HC-007 · The Capability Pairs · Saga XI: The Collaboration

Law: The Judgment-Research Pair

The COMPAS dispute is not evidence that algorithmic risk assessment is biased and could be fixed. It is evidence that algorithmic fairness is mathematically incoherent.

The Accountability Substrate Saga XI: The Collaboration 24 min read Open Access CC BY-SA 4.0
3
mathematically valid fairness criteria that are mutually incompatible — Chouldechova 2017
0
criminal risk assessment tools that satisfy all three FTP criteria
137+
jurisdictions using algorithmic risk assessment in criminal sentencing — and growing

Axis 1: The Pair

Human Irreducible Machine Irreplaceable
Moral judgment weighing incommensurable values Legal research across full case law corpus
Accountability — the judge who bears the sentencing decision Document review at volume beyond human capacity
Contextual assessment of individual circumstances Pattern detection across case outcomes at scale
Adversarial advocacy — the duty to one client Compliance monitoring across regulatory changes
Mercy, proportionality, and equity as practiced virtues Citation verification and precedent mapping
Democratic legitimacy of human adjudication Contract analysis and anomaly detection

The internal test for each item: Would a human or machine doing this instead produce a categorically inferior outcome — not merely a less efficient one?

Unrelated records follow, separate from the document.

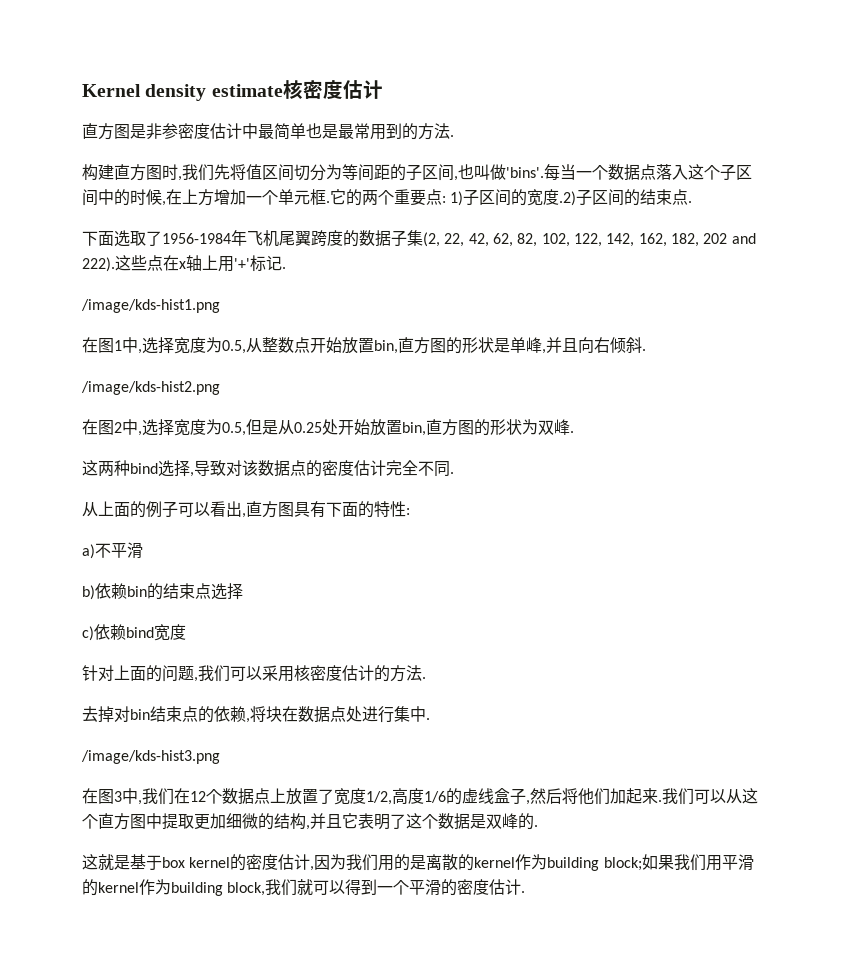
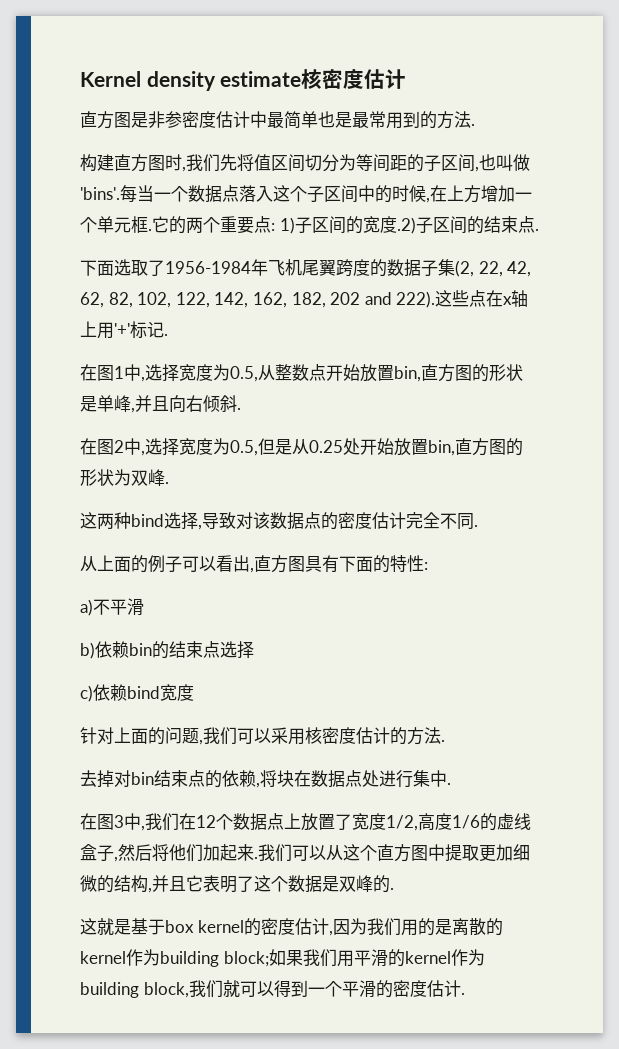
[81,299,220,313] // /image/kds-hist1.png -> (168, 335) none
[81,381,220,395] // /image/kds-hist2.png -> (241, 409) none
[81,750,220,764] // /image/kds-hist3.png -> (451, 784) none

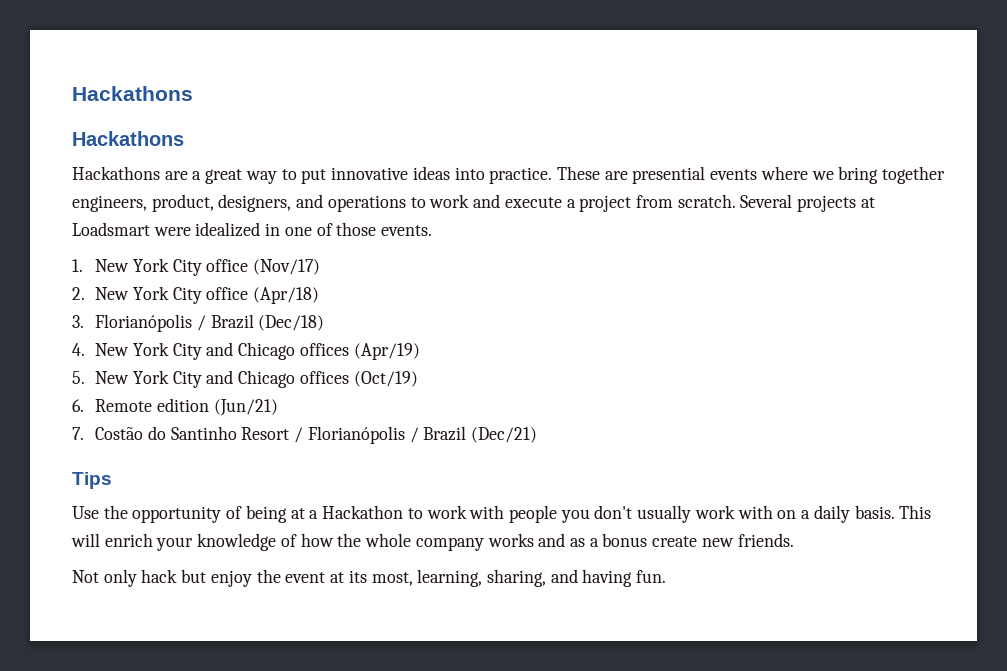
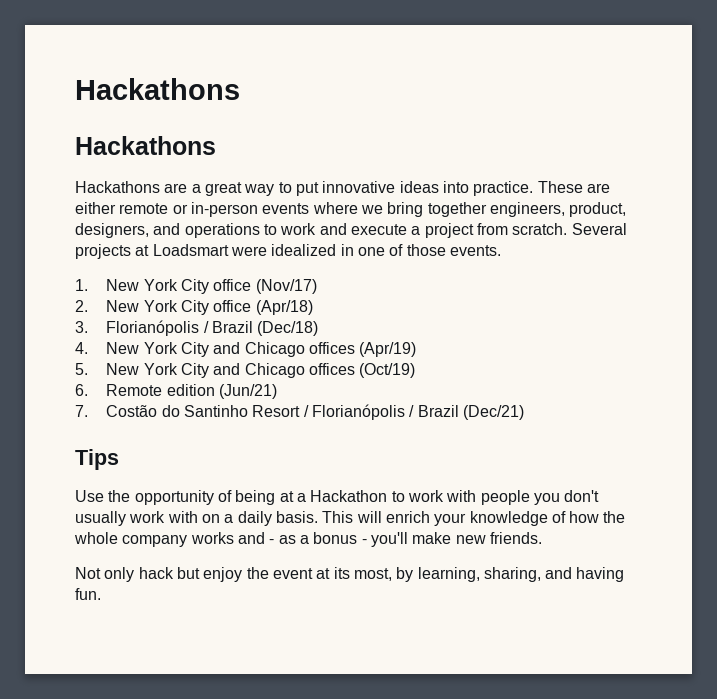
[632,166,706,184] presential -> [75,202,258,217] either remote or in-person
(566, 540) none -> [269,539,275,544] -
[652,536,698,547] create -> [361,532,452,547] - you'll make
(413, 579) none -> [396,567,414,582] by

The left column in law has a distinctive structural feature absent from education and healthcare: accountability. A judge who sentences a defendant bears that decision. The decision has a name attached to it. It can be appealed. The judge can be questioned, can explain their reasoning, can be held to account by the legal system and the public. This accountability structure is not an incidental feature of human adjudication. It is constitutive of the rule of law. An algorithm that produces a risk score bears nothing.

The Human Column: Judgment and Accountability

The irreducibility of human judgment in law operates through multiple mechanisms that are structurally different from healthcare or education. The first is moral: legal decisions frequently require weighing incommensurable values — individual liberty against public safety, precedent against justice in the particular case, efficiency against due process. These are not optimization problems with a correct answer. They are moral choices that require a moral agent.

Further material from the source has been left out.